• TASK TO CARRY OUT
The line containing "padding-left: none ->" marks the start; extract exactly from it through the last line of the entries, and omit any pictures.

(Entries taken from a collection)
↓↓↓

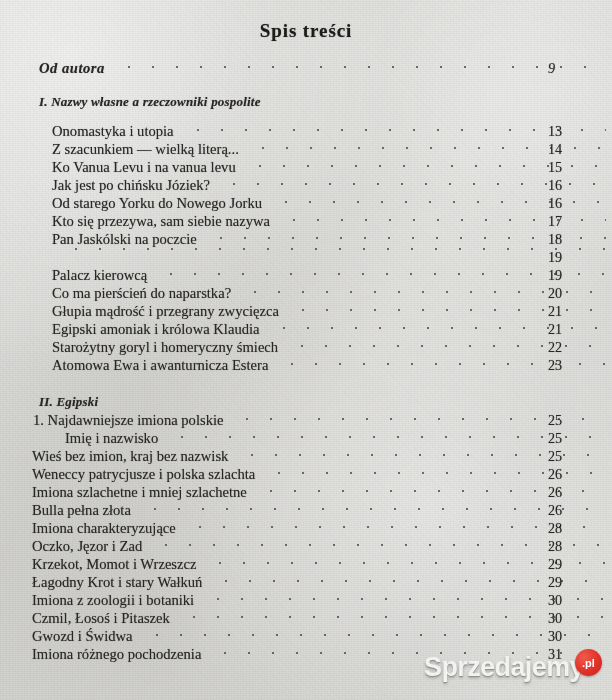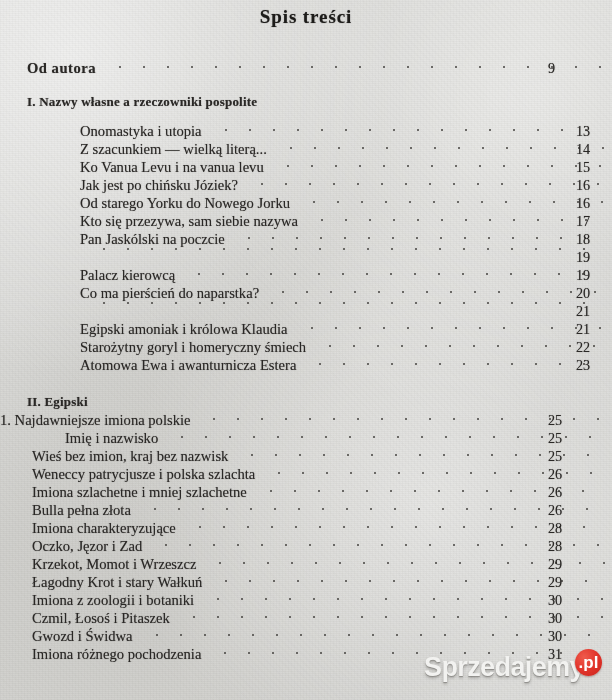"Spis treści" .doc-title { top: 6px -> 20px }
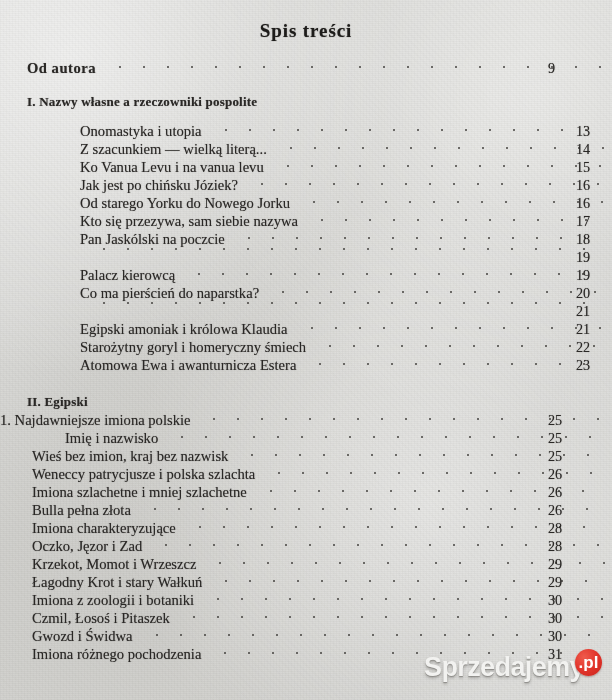"Od autora" .ind-0 { font-style: none -> italic; padding-left: 27px -> 39px }
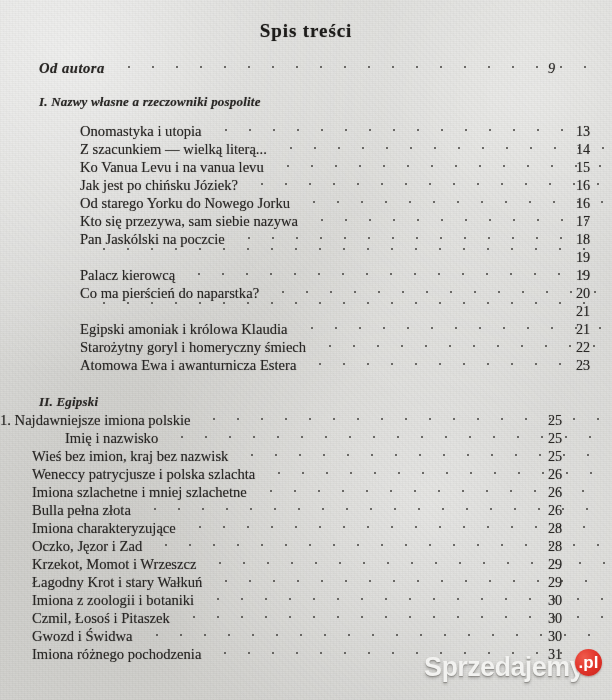"Onomastyka i utopia" .ind-e { margin-left: 28px -> none }
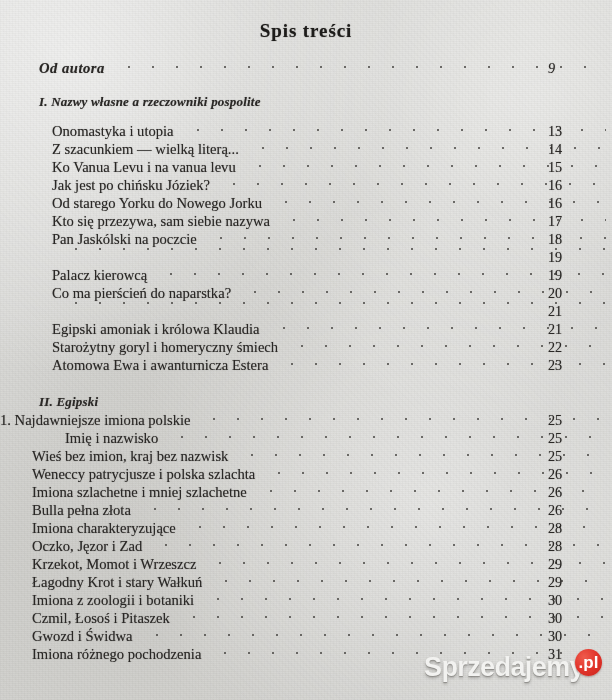"Głupia mądrość i przegrany zwycięzca" span.label { html: none -> <span>Głupia mądrość i przegrany zwycięzca</span> }
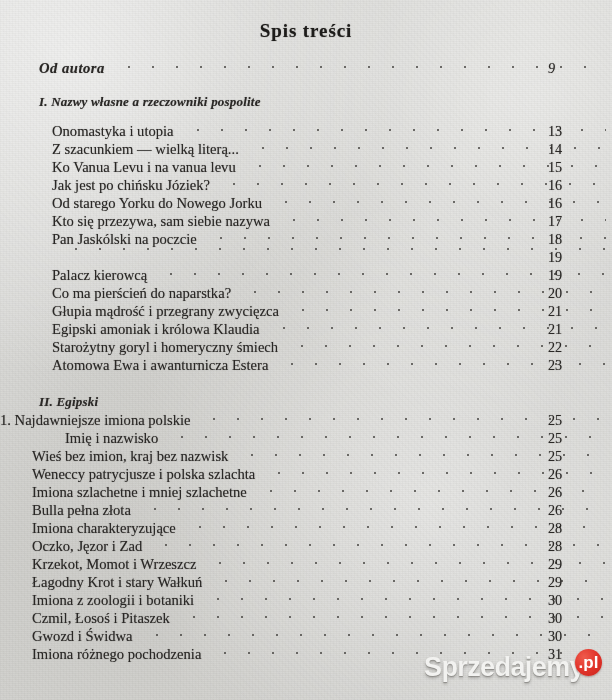"1. Najdawniejsze imiona polskie" .ind-1 { padding-left: none -> 33px }
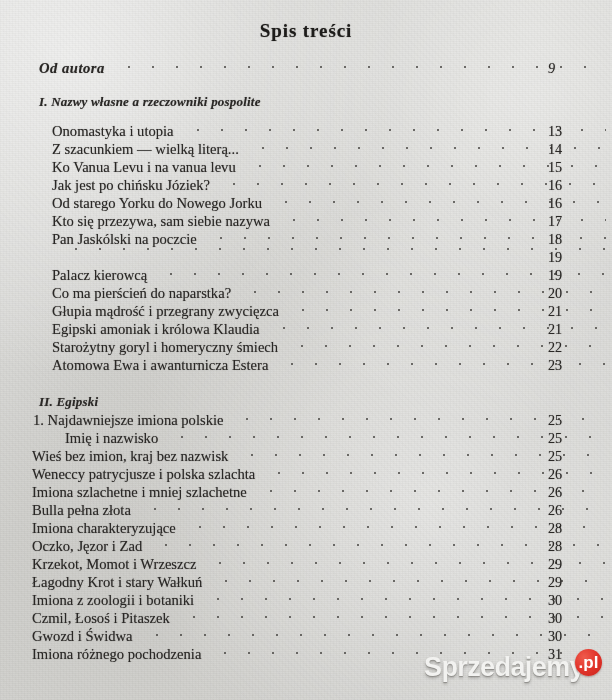".pl" .watermark .wm-badge { font-size: 17px -> 11px }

↑↑↑

• SOLUTION TO THIS PROBLEM
"1. Najdawniejsze imiona polskie" .ind-1 { padding-left: none -> 33px }
".pl" .watermark .wm-badge { font-size: 17px -> 11px }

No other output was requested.